If it is difficult to manage continuously such as surveillance system such as transmission line, autonomous network configuration should be possible through self-development. For self-generation, self-power generation is performed by energy harvesting using the electromagnetic field generated from the high-voltage alternating current transmission line.

For such energy harvesting, Korean Patent Laid-Open Publication No. 10-2013-0013635 also discloses an induction coil having spontaneous magnetization characteristics and an energy capable of continuously generating minute power by electrically resonating the electromotive force generated at both ends of the induction coil A harvesting apparatus and method are disclosed.

Generally, as shown in FIG. 1, a magnetic induction phenomenon is a phenomenon in which a voltage is induced when a magnetic field is changed at a periphery of a conductor and a magnetic field is changed around a conductor.

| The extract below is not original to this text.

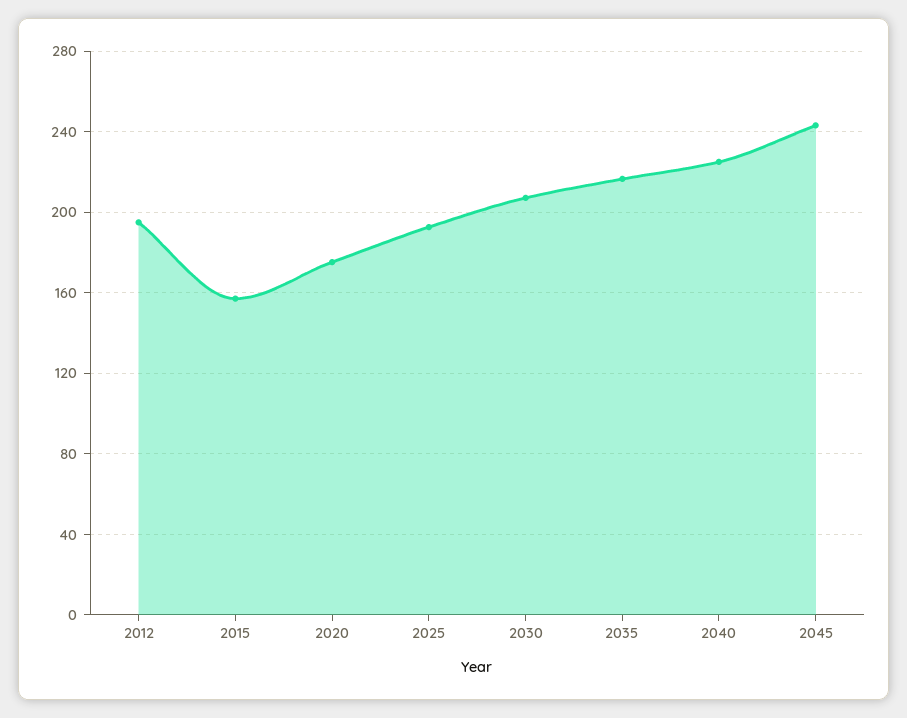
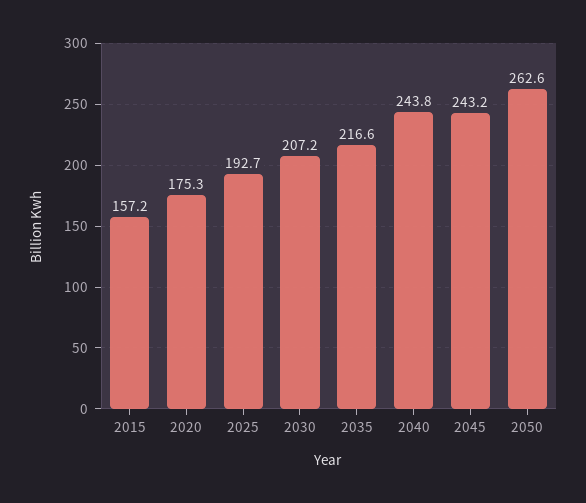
2012: 195 -> none
2040: 225 -> 243.8
2050: none -> 262.6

At this time, the magnitude of the current flowing through the wire is proportional to the number of wires wound on the coil and the rate of change of the magnetic field passing through the coil per hour.

The magnitude of the electromotive force induced in the circuit by electromagnetic induction is proportional to the rate of change of the magnetic flux passing through the circuit, and this relationship is called Faraday's law.

When a direct current flows through the conductor, a concentric magnetic field is generated as shown in FIG. 2, and in the case of a direct current, there is no temporal change in the magnetic flux. Therefore, there is no change in the magnetic field around the conductor in the direct current transmission environment.

As described above, since the conventional induction current method used in the conductor that flows the alternating current can not make the current by the electromagnetic induction, the conventional technology uses the alternating current to generate electricity, but it is not applicable in the direct current environment. It is necessary to develop an energy harvesting apparatus suitable for the environment.

Korean Patent Publication No. 10-2013-0013635 (February 06, 2013)

SUMMARY OF THE INVENTION The present invention has been made to overcome the above-mentioned problems of the prior art, and it is an object of the present invention to provide an induction motor in which, in a DC transmission environment in which a winding of a coil wound around a conductor is changed, And an energy harvesting apparatus using the energy harvesting apparatus.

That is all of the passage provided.